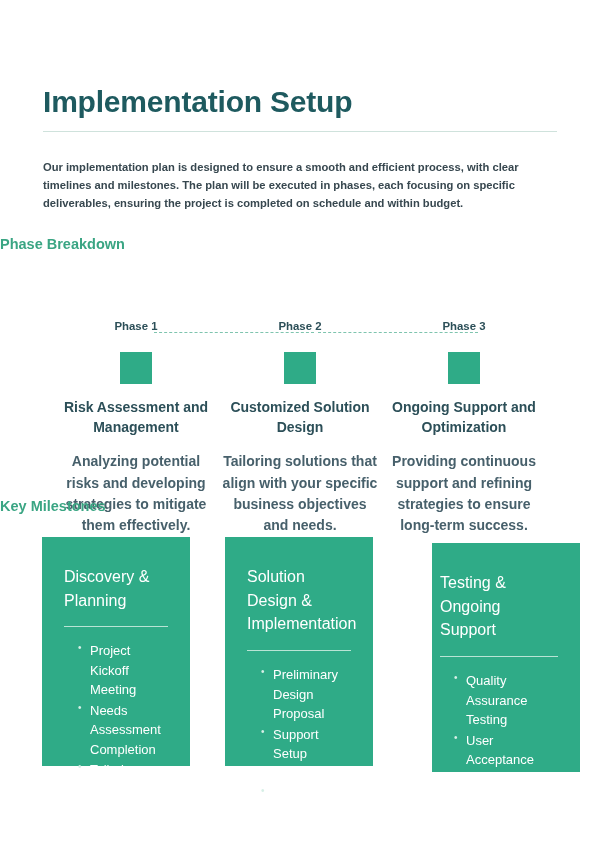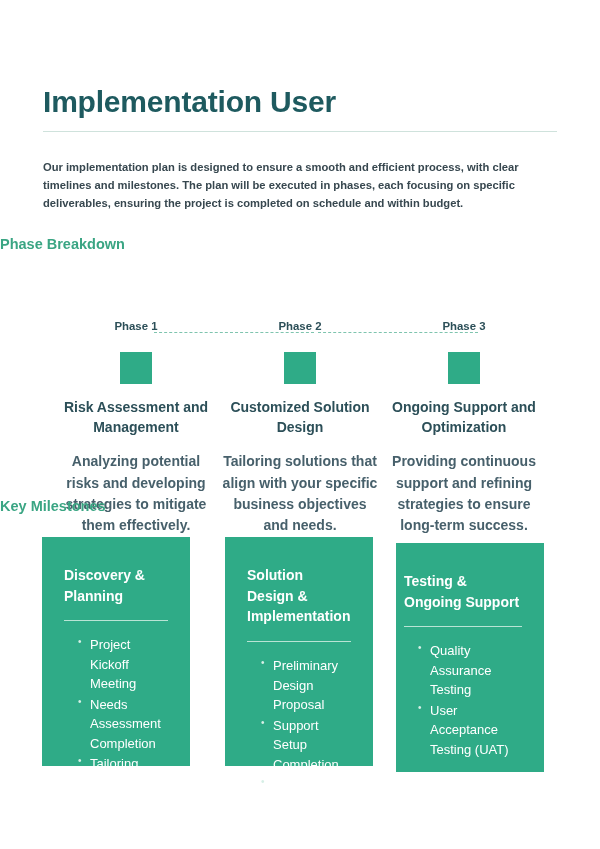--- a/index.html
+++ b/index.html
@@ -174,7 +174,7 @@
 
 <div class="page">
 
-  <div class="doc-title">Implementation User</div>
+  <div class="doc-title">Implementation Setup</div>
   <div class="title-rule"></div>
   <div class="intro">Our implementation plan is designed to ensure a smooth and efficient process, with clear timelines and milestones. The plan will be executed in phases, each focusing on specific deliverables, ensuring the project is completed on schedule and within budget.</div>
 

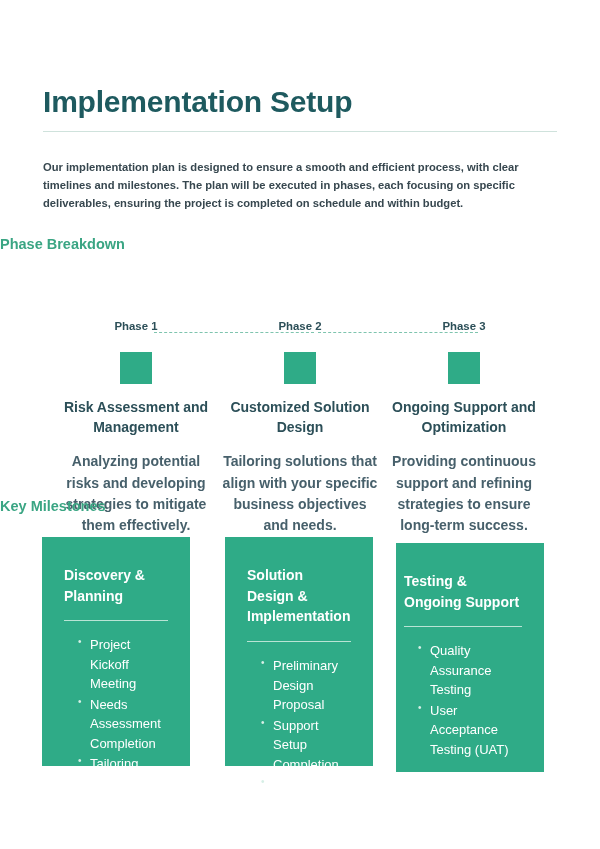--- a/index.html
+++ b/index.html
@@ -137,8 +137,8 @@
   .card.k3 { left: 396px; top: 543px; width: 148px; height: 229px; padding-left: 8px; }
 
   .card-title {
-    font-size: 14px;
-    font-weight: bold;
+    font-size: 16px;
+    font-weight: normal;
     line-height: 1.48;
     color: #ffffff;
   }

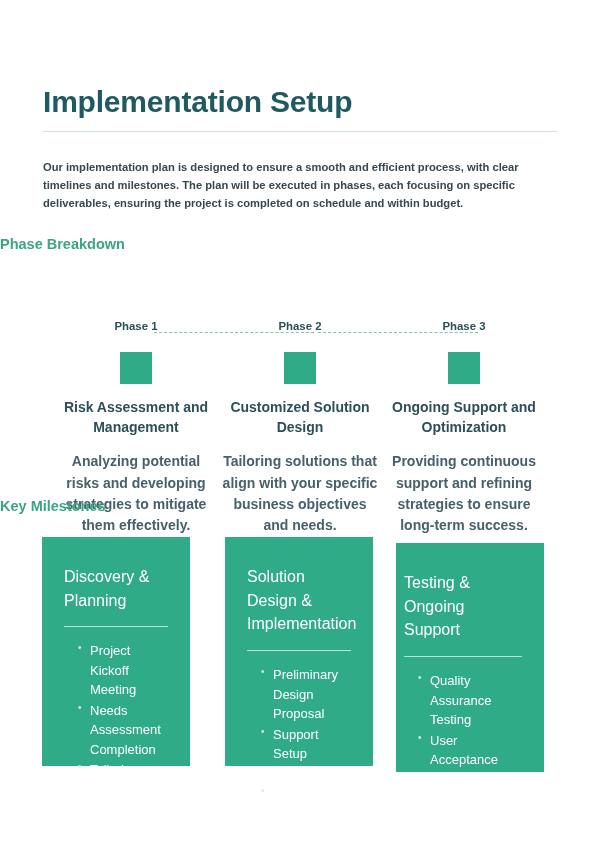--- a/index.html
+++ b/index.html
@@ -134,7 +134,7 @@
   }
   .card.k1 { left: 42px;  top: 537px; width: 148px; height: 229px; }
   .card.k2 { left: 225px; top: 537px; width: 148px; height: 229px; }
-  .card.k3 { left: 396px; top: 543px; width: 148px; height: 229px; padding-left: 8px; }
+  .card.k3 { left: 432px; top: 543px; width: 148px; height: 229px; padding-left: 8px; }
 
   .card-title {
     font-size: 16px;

____________

## [DESCRIPTION OF THE TASK]
Apart from the pictures, set down all the entries above exactly.

## [SOLUTION TO THIS TASK]
--- a/index.html
+++ b/index.html
@@ -174,7 +174,7 @@
 
 <div class="page">
 
-  <div class="doc-title">Implementation User</div>
+  <div class="doc-title">Implementation Setup</div>
   <div class="title-rule"></div>
   <div class="intro">Our implementation plan is designed to ensure a smooth and efficient process, with clear timelines and milestones. The plan will be executed in phases, each focusing on specific deliverables, ensuring the project is completed on schedule and within budget.</div>
 

--- a/index.html
+++ b/index.html
@@ -137,8 +137,8 @@
   .card.k3 { left: 396px; top: 543px; width: 148px; height: 229px; padding-left: 8px; }
 
   .card-title {
-    font-size: 14px;
-    font-weight: bold;
+    font-size: 16px;
+    font-weight: normal;
     line-height: 1.48;
     color: #ffffff;
   }

--- a/index.html
+++ b/index.html
@@ -134,7 +134,7 @@
   }
   .card.k1 { left: 42px;  top: 537px; width: 148px; height: 229px; }
   .card.k2 { left: 225px; top: 537px; width: 148px; height: 229px; }
-  .card.k3 { left: 396px; top: 543px; width: 148px; height: 229px; padding-left: 8px; }
+  .card.k3 { left: 432px; top: 543px; width: 148px; height: 229px; padding-left: 8px; }
 
   .card-title {
     font-size: 16px;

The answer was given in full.